Similar to Pyfa, but web-based.

History / Goals

For years there has been Pyfa, a Python tool to create and check out EVE Online ship fittings. And it is an excellent tool.

Just in the day-to-day use of the tool, there are several disadvantages (this list is not a complete list):

  • The UI is very dated, and it is often hard to find where a certain functionality is.
  • Finding out what skill would improve your damage, tracking, etc, is non-trivial.
  • Finding out what variants fit better in your ship, is non-trivial (it is there, just in an annoying place).
  • It only runs on your local machine, making it hard to "just open it" or to link to it for others to see. (you can only export fits, which has to be imported to view)

Additionally, I am always a bit annoyed you can't see all stats for those fits you find online. EVE Workbench for example does show some statistics, but not everything. And I can't easily tweak those to find out what works best for me.

So, I set out to build a web-based tool where you can do all the above easier, but also makes it easy for others to integrate similar information on their website. This means the project has two parts:

  • A complete Pyfa replacement, web-based.
  • A library that calculates all the ship stats, and output it as JSON.

The web-based frontend can be used to see a fit, make modifications, import/export from in-game fittings, check out how your skills influence it, etc etc.
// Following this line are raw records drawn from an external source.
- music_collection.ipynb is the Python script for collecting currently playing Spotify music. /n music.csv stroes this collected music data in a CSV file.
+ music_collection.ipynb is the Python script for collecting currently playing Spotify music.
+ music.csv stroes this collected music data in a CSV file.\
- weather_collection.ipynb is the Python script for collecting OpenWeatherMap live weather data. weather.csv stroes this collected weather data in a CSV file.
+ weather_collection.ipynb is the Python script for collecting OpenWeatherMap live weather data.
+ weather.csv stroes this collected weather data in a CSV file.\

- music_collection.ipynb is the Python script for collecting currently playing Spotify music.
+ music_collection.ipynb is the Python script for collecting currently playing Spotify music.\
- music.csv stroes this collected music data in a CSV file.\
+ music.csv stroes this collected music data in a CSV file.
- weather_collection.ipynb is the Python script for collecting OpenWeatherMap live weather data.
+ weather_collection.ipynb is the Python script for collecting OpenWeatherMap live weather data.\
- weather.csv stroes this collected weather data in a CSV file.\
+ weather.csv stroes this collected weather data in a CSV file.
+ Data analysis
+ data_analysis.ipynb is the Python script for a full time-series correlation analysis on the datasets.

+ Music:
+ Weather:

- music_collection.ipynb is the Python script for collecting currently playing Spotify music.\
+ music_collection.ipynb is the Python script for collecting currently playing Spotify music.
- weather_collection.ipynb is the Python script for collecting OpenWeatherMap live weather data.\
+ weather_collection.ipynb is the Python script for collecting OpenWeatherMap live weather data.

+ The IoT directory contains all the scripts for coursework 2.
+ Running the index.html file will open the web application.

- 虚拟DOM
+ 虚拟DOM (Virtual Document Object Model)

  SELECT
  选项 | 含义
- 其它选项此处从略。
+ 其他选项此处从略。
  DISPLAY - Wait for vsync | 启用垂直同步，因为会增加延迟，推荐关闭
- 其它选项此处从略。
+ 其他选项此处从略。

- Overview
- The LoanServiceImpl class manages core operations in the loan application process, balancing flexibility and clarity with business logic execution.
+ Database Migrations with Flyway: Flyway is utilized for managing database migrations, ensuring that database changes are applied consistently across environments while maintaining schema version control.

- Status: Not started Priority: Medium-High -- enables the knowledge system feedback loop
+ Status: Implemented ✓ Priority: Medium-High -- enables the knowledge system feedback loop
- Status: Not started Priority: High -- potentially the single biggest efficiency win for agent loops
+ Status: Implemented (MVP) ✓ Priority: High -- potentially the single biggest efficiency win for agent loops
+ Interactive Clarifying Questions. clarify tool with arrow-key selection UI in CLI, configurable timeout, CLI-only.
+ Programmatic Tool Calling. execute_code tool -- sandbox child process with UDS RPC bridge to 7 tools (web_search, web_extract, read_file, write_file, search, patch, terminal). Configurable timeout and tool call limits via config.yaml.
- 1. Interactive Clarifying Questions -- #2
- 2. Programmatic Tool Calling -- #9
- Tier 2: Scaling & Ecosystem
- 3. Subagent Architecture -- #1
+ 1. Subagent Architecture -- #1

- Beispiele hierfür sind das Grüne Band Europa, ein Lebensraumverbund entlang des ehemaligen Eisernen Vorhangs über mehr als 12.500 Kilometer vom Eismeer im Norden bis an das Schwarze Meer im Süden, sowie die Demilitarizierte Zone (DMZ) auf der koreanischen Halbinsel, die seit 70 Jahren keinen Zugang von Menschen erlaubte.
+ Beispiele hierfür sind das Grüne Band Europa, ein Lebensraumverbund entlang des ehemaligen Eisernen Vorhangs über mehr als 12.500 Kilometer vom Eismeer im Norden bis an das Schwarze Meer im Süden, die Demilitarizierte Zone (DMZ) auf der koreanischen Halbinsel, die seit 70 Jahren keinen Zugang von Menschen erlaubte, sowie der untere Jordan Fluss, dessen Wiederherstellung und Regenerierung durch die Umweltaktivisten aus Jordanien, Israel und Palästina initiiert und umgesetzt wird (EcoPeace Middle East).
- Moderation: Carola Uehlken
The library can be embedded in any application or website, to calculate the statistics for you. This hopefully makes it easier for other sites / tools to integrate this in their site / tool.

Lastly, this project is freely available (both the source as the frontend) for anyone to use. The frontend can generate links you can exchange with others, and when they follow the link they can just see the fit, edit it, share it back, etc.

Frontend

TODO

Library

The library is created in Rust, and can be compiled (or in fact, is intended to be compiled) to WebAssembly (WASM). WASM allows for any website to integrate it, and just call it like it is a Javascript function.

Protobuf

The Dogma-engine requires a lot of information to calculate the statistics of a fit. To make the load-time of the webpage as fast as possible, protobuf (v2) is used to transfer the data from the web-server to the web-browser.

Not only are the protobuf files smaller, loading them in Javascript is also significantly faster. Additionally, it is also a good moment to prepare the data a bit better, meaning the client has to do less work to start rendering the fit.

See protobuf/ for more details how the files are created.